Crab rules kept at bay

Legislation to cut harvest has stalled as session nears close

Va. waiting for Md. to act

Watermen oppose shorter days, season, and fewer crab pots

April 06, 2001|By Joel McCord | Joel McCord,SUN STAFF

Maryland and Virginia leaders hailed as a "giant step forward" in December their plan to nurse the Chesapeake Bay's fading blue crab fishery back to health by cutting the annual harvest by 15 percent and doubling the spawning stock over three years.

But when the crabbing season started Sunday, little had changed.

Virginia's fisheries regulators, faced with angry watermen and seafood packers, voted last month to do nothing until they hear from Maryland.

Both houses of Maryland's General Assembly adopted weakened measures to license recreational crabbers and reduce their harvests, but the bills have not reached a conference committee, and the legislature is rushing to adjournment Monday.

A joint hearing on the Department of Natural Resources' proposed emergency restrictions on commercial crabbers was abruptly canceled last week, leaving the regulations in limbo.

A coalition of lower Eastern Shore watermen and seafood processors has threatened to sue the state over the restrictions, which cut the amount of time watermen can fish for crabs, and the Maryland Watermen's Association has withdrawn its support.

Association President Larry Simns says his members are prepared to make sacrifices to protect the crab fishery, but not without guarantees that others will do their part.

Jay Carman, a Crisfield waterman and spokesman for the Save the Crabber Coalition, argues that there is "no science" behind the management plan and that state regulators have "taken enough away from us already."

Ann Pesiri Swanson, executive director of the Chesapeake Bay Commission, an advisory group of state legislators from Maryland, Pennsylvania and Virginia, said the opposition "confounds" her.

"People love the crab. They love it as an icon of the region. They love to eat it. Yet they don't seem to understand that if they want crabs for the long haul, everybody needs to make a sacrifice now."

Faced with steadily declining crab stocks, a committee of 27 scientists concluded in December that the harvest must be cut by 15 percent to avoid a population crash. The Bi-State Blue Crab Advisory Committee, composed of legislators, fisheries regulators, commercial seafood interests and environmentalists from both states, had met for two years to draft a plan to stop the slide.

The committee held hearings throughout Maryland and Virginia before completing a plan that calls for doubling the spawning stock by reducing the harvest.

"I don't know what happened," said Maryland Del. John F. Wood Jr., who was on the committee. "The consensus was that we have a problem and we need to do something about it."

Only the Potomac River Fisheries Commission, which is responsible for roughly 10 percent of the bay area's annual crab harvest, has adopted new regulations.

The commission, which regulates fishing on the Potomac, voted Friday to shorten its crab season by a month, reduce the number of crab pots allowed per boat and impose restrictions on recreational crabbers.

"We didn't mean to be first," said A. C. Carpenter, the commission's executive director. "We scheduled our hearings the last week in March, knowing and anticipating that Maryland and Virginia would have acted by then.
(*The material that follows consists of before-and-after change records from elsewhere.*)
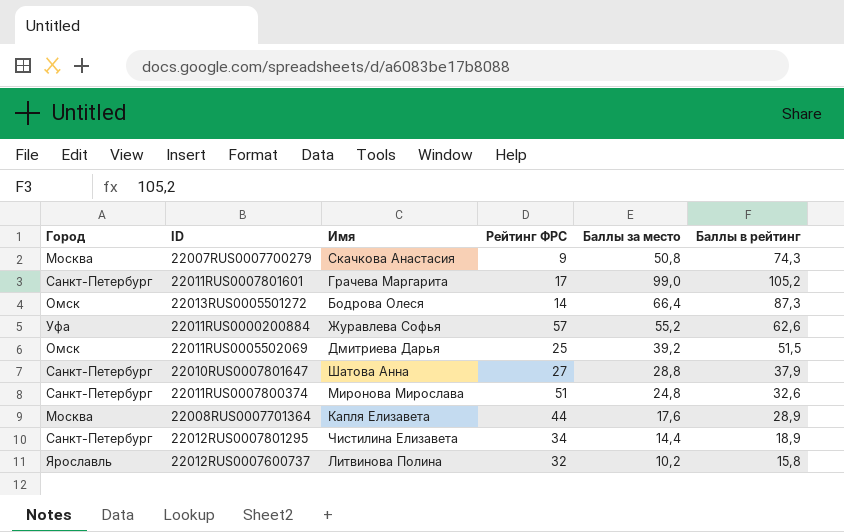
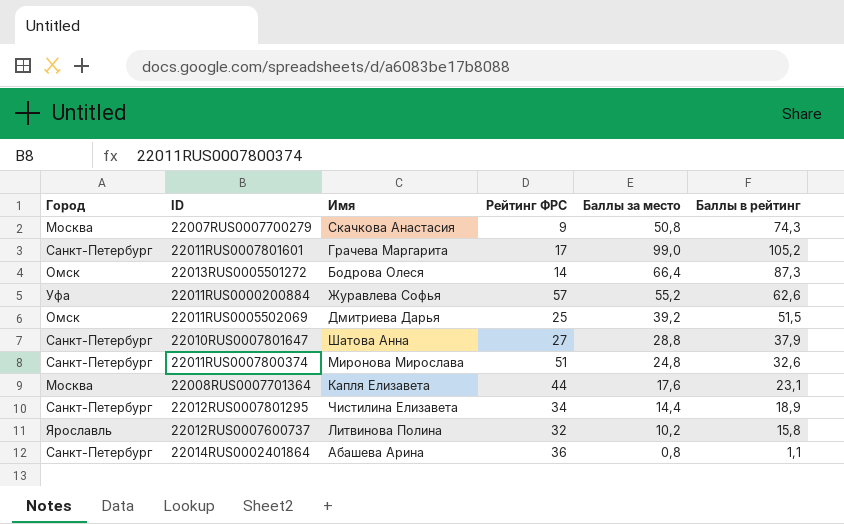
22008RUS0007701364 | Баллы в рейтинг: 28,9 -> 23,1
row 22014RUS0002401864: none -> Санкт-Петербург | Абашева Арина | 36 | 0,8 | 1,1

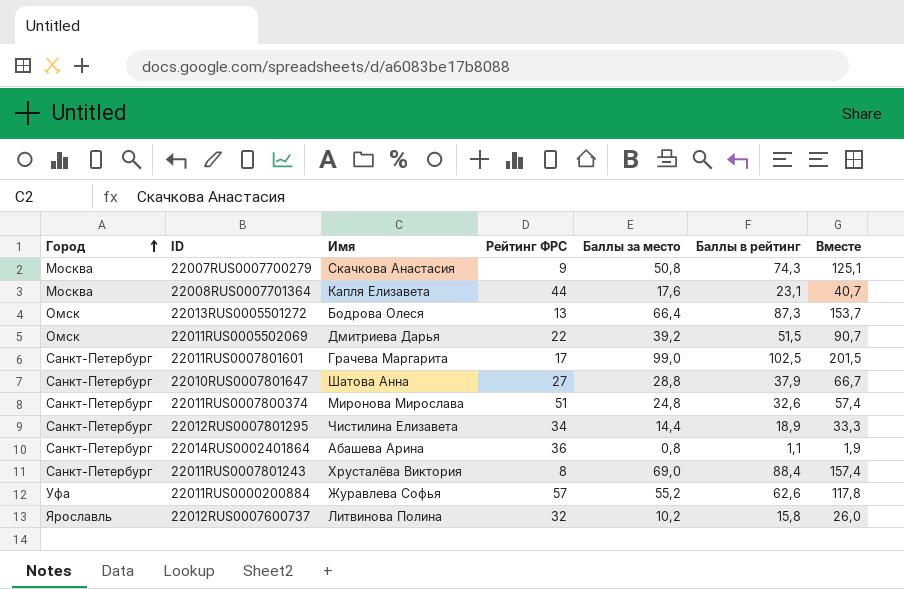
row order: none -> Город ascending
column Вместе | formula: none -> [Баллы за место] + [Баллы в рейтинг]
22013RUS0005501272 | Рейтинг ФРС: 14 -> 13
22011RUS0005502069 | Рейтинг ФРС: 25 -> 22
22011RUS0007801601 | Баллы в рейтинг: 105,2 -> 102,5
row 22011RUS0007801243: none -> Санкт-Петербург | Хрусталёва Виктория | 8 | 69,0 | 88,4 | 157,4

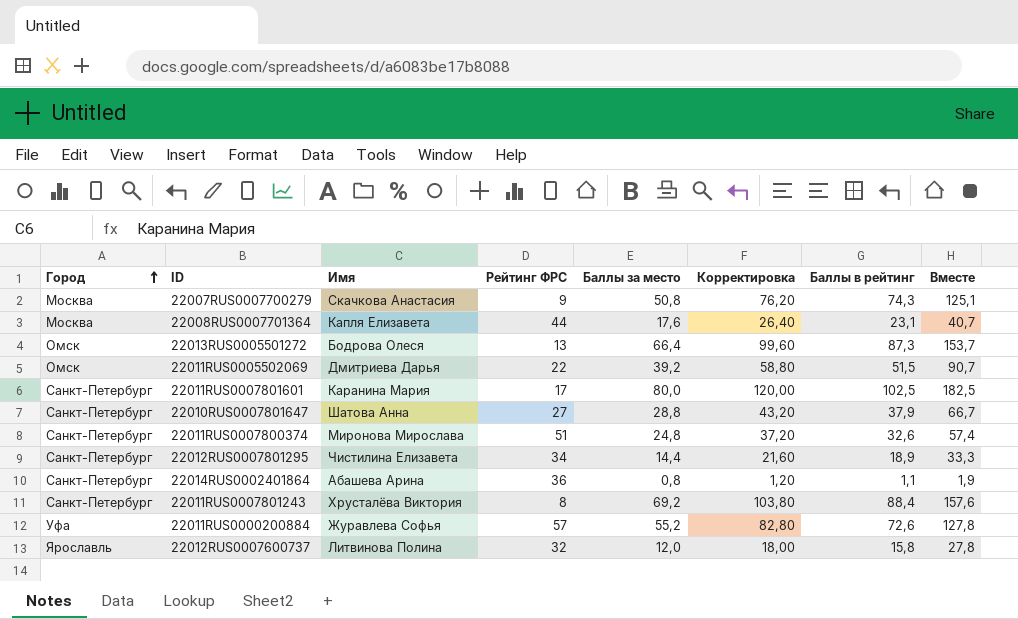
column Корректировка | formula: none -> [Баллы за место] * 1,5
22011RUS0007801601 | Имя: Грачева Маргарита -> Каранина Мария
22011RUS0007801601 | Баллы за место: 99,0 -> 80,0
22011RUS0007801601 | Вместе: 201,5 -> 182,5
22011RUS0007801243 | Баллы за место: 69,0 -> 69,2
22011RUS0007801243 | Вместе: 157,4 -> 157,6
22011RUS0000200884 | Баллы в рейтинг: 62,6 -> 72,6
22011RUS0000200884 | Вместе: 117,8 -> 127,8
22012RUS0007600737 | Баллы за место: 10,2 -> 12,0
22012RUS0007600737 | Вместе: 26,0 -> 27,8

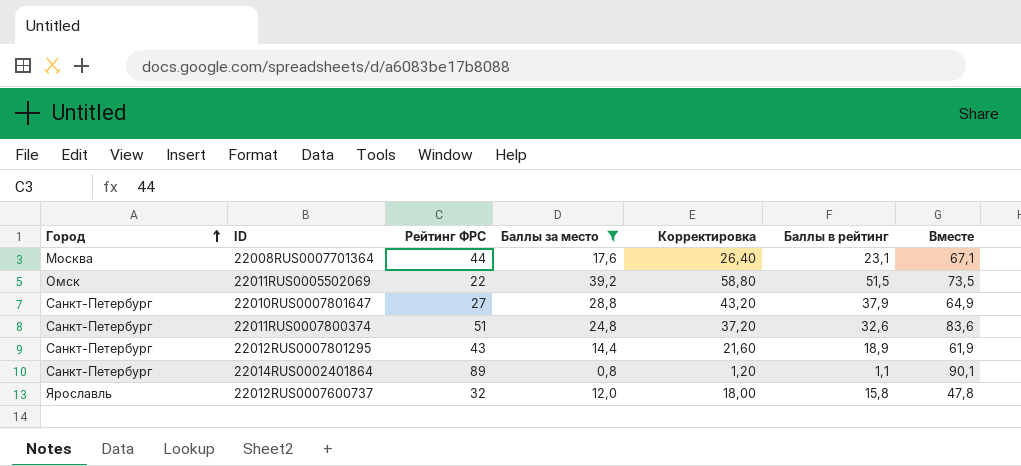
filter: none -> Баллы за место <= 39,2
column Имя | position: 3 -> none
column Вместе | formula: [Баллы за место] + [Баллы в рейтинг] -> [Рейтинг ФРС] + [Баллы в рейтинг]
22012RUS0007801295 | Рейтинг ФРС: 34 -> 43
22014RUS0002401864 | Рейтинг ФРС: 36 -> 89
But both states fooled us."

The Virginia Marine Resources Commission considered shortening the work day and the crab pot season, which runs from April 1 to Nov. 30, cutting crab pot limits and creating more crab sanctuaries. But the agency's advisory committee "wanted to make sure other jurisdictions were going to go along with what they were proposing," said Jack G. Travelstead, chief of fisheries management.

"We knew it was going to be difficult," he said, promising that the commission would adopt new regulations at its April 24 meeting.

In Maryland, Republicans on environmental committees in both houses of the legislature balked at licensing recreational crabbers, despite broad public support for such a move. The $5 fee would put an "undue burden" on waterfront property owners who drop crab pots off their docks, they complained.

The versions that eventually emerged exempted waterfront property owners. The Senate version also exempts those who catch fewer than two dozen crabs a day, while the House version raises that figure to four dozen and allows licensed recreational crabbers to catch up to a bushel a day.

"I think the fear among legislators of a backlash among their constituents is overblown," says Sen. Brian E. Frosh, the Montgomery County Democrat who sponsored the Senate bill. "The notion that anybody ought to catch up to 50 crabs a day without a license, to me, is nuts."

It is unlikely that Maryland's Joint Administrative, Executive and Legislative Review Committee, which must approve emergency regulations, will meet again on the commercial crab restrictions before the end of the General Assembly session.